Speaker 1:He comes from the West Coast, he comes from a family that was totally just fine, even like. Not even just fine, but like. But like, hooray, you're gay, like. I feel like his mother probably would have been even more excited if he was trans. Just, she's so loving and accepting and just incredible. I love her to death. And she did a wonderful job of instilling these senses of security in Michael in many ways, but he's an avoidant personality that has to do with a lot more dad than anything else I believe. Anything else I believe.
Speaker 1:But because Jonathan and I have more in common in our past, we have more that we want to do naturally and that we naturally do to and for our friends and lovers. That is more naturally and easily fulfilling. This means that, with a lot less effort, it seems that this guy that I've just been sleeping with for a couple of weeks now has been able to touch parts of me and fulfill parts of me that I it had been so long. Just the simple thing of like having somebody come up and like put their arm around you in public or give you a little kiss, or hold your hand or touch my butt Just the simplest stuff.
Speaker 1:Michael doesn't do that. He grew very lazy because he basically in his head, the agreement was he's not meeting all of my needs, so I can just go get them elsewhere and he's completely off the hook because he's a selfish, avoidant person, and those are his words. We had a long conversation where I brought all this up and I said look, I've been spending a lot of time with Jonathan and it's been really, really lovely because he naturally does things for me that I've been begging you to do for years and I know for a fact he doesn't enjoy doing them, that it's not like the thing that crosses his mind that turns him on. But because I want it and he wants to see me happy and fulfilled, he's super happy to do it, like, genuinely, I don't have to ask. He's super happy to do certain things that you won't and I laid out. This is my forever home. This is where I want to stay forever the Olympic Peninsula, port Angeles, sequim, port, townsend this area out here is where I want to spend the rest of my life. I'm always going to be traveling and all of that, but I want my forever home and I'm getting close to 40.

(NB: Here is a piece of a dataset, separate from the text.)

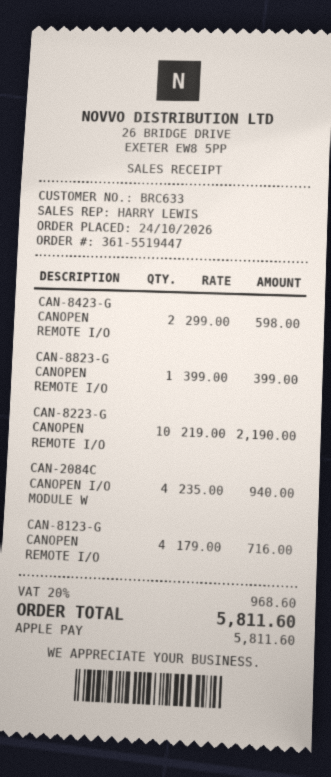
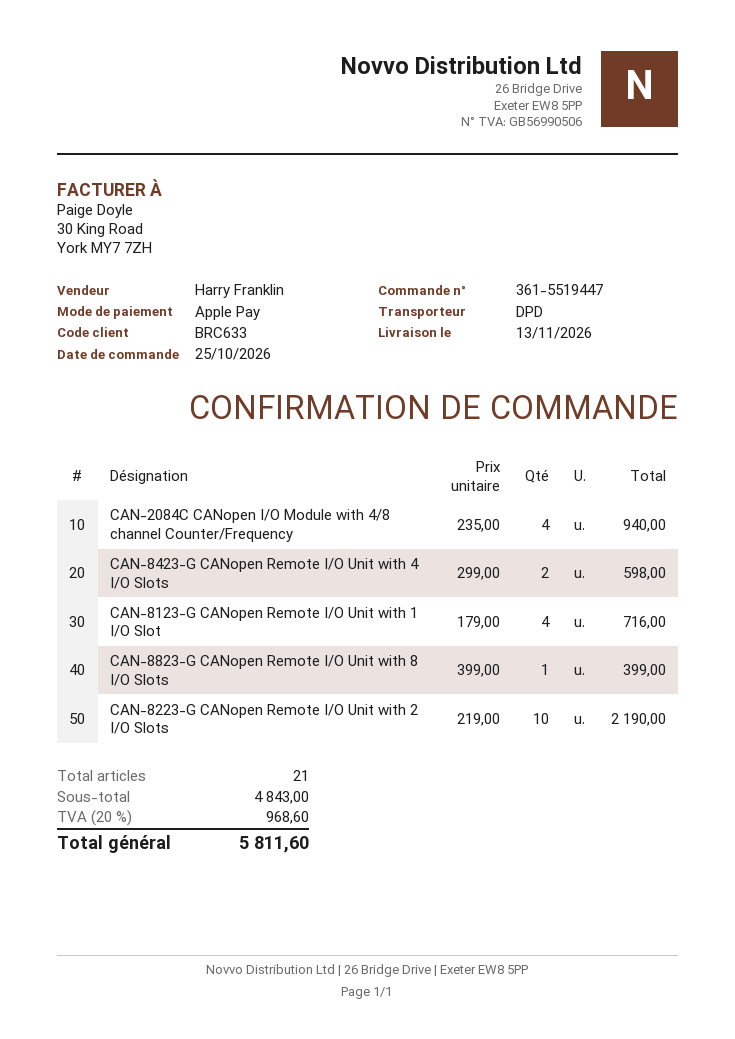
order date: 2026-10-24 -> 2026-10-25
sales rep: HARRY LEWIS -> Harry Franklin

Speaker 1:I really don't want to have to parse out my needs into like, okay, well, michael's only willing to do these handful of things. They're the things that come most easily and most natural to him and they're useful. However, the things that he naturally and easily does, basically being physical, sexual stuff and logistical stuff, I don't need. I don't need logistical, practical help, all of my trauma added up to a very hyper-independent person. So the ways him as a Capricorn and just who he is as a person, he naturally wants to help out in those logistical, practical ways. But I don't need help in logistical, practical ways. But I don't need help in logistical, practical ways. What I need is emotional care. What I need is thoughtfulness and consideration and physical affection, and these are the realms in which Michael fails miserably.
Speaker 1:And so, with this aggressive attachment thing, what I've basically decided to do is, every time I feel like I want something, I just immediately be like why didn't you do this? Why didn't you touch my butt? Why didn't you? Because it actually works out. He's so avoidant and he's genuinely so selfish that I can just say these things pretty rudely, it feels to me. I can just say these things pretty rudely, it feels to me, and he's just like ha ha, ha, okay, and he'll do the thing, like he'll go touch my butt, or like he'll come give me a hug or whatever, or like if I'm upset, and be like why aren't you consoling me right now? Basically, I'm having to aggressively like soft parent him and that's annoying on some level. But the reality is I'm still with him after all of these years and after all of his bullshit and all of his selfishness and all of his laziness.
Speaker 1:And again, when I told him about Jonathan and I mean he knew about Jonathan before, it's not like I surprised him I told him everything. We're very open and clear from the jump. But when I was like this is my forever home and I want someone that wants to meet me where I'm at, I want someone that wants to meet my needs, just because they want me to have my needs met, period. It's not exhausting for you to do these things. You're just that selfish and that privileged and you've never had any long-term relationships before. I'm the longest relationship where it's almost seven years now Before me. The longest he ever had was three months. That's it as far as how to be in a relationship. He's a toddler and that's not an insult. I mean he does not know. And that's not an insult in the way of you're an idiot. And why don't you know better? It's you're an idiot because you don't know better, because you didn't have those opportunities, whereas I was a serial monogamist and had long term relationship after long term relationship and had to learn how to compromise and make things easier on both parties. And he never had to do any of that. He doesn't know how to compromise.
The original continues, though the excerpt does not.